# vidwo of 85 year old people slot car racing



## krazikev (Oct 29, 2009)

My parents first time on a layout. Maybe thats were I got my love of ho enjoy the video fellow slotheads 


https://www.youtube.com/watch?v=AgvnMwUNG-4&feature=youtube_gdata_player


----------



## mr_aurora (Oct 18, 2005)

AWESOME! Kev, they should have been racing vibrators. That would have made them about 29 years old then....... Bob


----------



## krazikev (Oct 29, 2009)

mr_aurora said:


> AWESOME! Kev, they should have been racing vibrators. That would have made them about 29 years old then....... Bob


Thanks Bob, they actually bought my older brother a vibrator set and it was passed down to me and I still have it


----------



## toomanyhobbies (Mar 27, 2005)

Wow Kev! You did a heck of a good thing there. Judging by their smiles, I think they will be back for more. And this is proof that age is only a number! 

Dominic


----------



## krazikev (Oct 29, 2009)

toomanyhobbies said:


> Wow Kev! You did a heck of a good thing there. Judging by their smiles, I think they will be back for more.

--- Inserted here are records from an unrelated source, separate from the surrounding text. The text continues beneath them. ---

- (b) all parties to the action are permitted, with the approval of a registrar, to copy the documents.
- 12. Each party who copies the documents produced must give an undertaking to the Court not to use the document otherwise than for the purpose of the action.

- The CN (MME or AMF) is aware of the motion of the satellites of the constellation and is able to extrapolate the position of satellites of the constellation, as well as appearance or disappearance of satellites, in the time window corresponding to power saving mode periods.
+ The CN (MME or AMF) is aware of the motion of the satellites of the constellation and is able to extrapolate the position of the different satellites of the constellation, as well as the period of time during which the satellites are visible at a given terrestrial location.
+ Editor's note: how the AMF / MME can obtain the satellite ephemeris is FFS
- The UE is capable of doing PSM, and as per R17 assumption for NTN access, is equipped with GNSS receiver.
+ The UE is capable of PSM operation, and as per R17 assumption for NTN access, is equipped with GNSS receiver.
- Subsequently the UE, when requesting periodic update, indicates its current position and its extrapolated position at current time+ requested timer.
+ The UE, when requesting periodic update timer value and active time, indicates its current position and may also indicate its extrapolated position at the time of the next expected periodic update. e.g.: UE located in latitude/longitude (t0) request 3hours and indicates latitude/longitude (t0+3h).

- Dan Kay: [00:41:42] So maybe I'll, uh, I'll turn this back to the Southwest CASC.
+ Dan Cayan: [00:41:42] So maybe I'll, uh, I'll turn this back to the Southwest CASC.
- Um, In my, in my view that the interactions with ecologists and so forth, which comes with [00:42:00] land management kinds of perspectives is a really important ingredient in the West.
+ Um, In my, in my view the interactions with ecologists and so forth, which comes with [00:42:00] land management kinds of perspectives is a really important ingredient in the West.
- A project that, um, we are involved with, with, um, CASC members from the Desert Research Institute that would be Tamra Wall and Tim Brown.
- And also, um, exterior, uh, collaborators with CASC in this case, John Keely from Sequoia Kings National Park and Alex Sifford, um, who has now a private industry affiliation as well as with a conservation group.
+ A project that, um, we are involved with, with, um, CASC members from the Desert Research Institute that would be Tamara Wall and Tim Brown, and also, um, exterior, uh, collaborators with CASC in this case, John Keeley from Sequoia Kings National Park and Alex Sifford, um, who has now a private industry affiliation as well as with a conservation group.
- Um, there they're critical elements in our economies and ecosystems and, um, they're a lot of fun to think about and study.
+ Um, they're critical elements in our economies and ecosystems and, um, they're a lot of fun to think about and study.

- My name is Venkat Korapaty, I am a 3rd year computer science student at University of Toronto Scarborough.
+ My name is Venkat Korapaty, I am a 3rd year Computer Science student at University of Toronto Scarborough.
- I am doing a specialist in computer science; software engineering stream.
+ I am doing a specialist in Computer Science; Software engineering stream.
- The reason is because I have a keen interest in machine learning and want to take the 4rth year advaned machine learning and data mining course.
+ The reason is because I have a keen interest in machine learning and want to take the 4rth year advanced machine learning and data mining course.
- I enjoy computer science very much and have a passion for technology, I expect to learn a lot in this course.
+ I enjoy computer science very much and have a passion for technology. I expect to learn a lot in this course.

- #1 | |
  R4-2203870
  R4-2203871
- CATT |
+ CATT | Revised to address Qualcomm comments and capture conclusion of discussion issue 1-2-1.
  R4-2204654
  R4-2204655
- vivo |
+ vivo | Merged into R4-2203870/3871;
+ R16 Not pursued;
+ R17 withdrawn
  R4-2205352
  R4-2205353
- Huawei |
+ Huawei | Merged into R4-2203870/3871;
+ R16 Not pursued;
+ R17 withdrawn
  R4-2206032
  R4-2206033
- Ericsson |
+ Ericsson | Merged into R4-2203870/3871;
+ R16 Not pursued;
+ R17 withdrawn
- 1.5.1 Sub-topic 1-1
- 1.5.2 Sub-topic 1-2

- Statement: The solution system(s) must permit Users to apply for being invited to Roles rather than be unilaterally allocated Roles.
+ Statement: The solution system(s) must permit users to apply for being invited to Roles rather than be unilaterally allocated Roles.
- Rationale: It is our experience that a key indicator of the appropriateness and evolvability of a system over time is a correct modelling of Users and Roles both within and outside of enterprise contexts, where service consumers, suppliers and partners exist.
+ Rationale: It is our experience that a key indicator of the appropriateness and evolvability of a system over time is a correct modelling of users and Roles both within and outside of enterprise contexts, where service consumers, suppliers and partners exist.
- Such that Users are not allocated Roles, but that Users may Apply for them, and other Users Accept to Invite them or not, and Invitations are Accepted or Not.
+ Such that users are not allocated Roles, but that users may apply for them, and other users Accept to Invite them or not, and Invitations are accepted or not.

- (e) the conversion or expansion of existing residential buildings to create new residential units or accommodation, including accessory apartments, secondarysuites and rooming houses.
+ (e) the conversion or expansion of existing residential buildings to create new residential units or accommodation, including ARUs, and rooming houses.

And this is proof that age is only a number!
> 
> Dominic


Thanks, I am goung to biuld a track at their house


----------



## GT40 (Jan 18, 2014)

Guys
I'm thinking that's not the first time Racing Slot Cars.
Who won anyways, they were having fun for sure.
Just don't turn them on to E-BAY or we will be fighting them for the wining bid 

gt40


----------



## krazikev (Oct 29, 2009)

GT40 said:


> Guys
> I'm thinking that's not the first time Racing Slot Cars.
> Who won anyways, they were having fun for sure.
> Just don't turn them on to E-BAY or we will be fighting them for the wining bid
> ...


Actually dad won


----------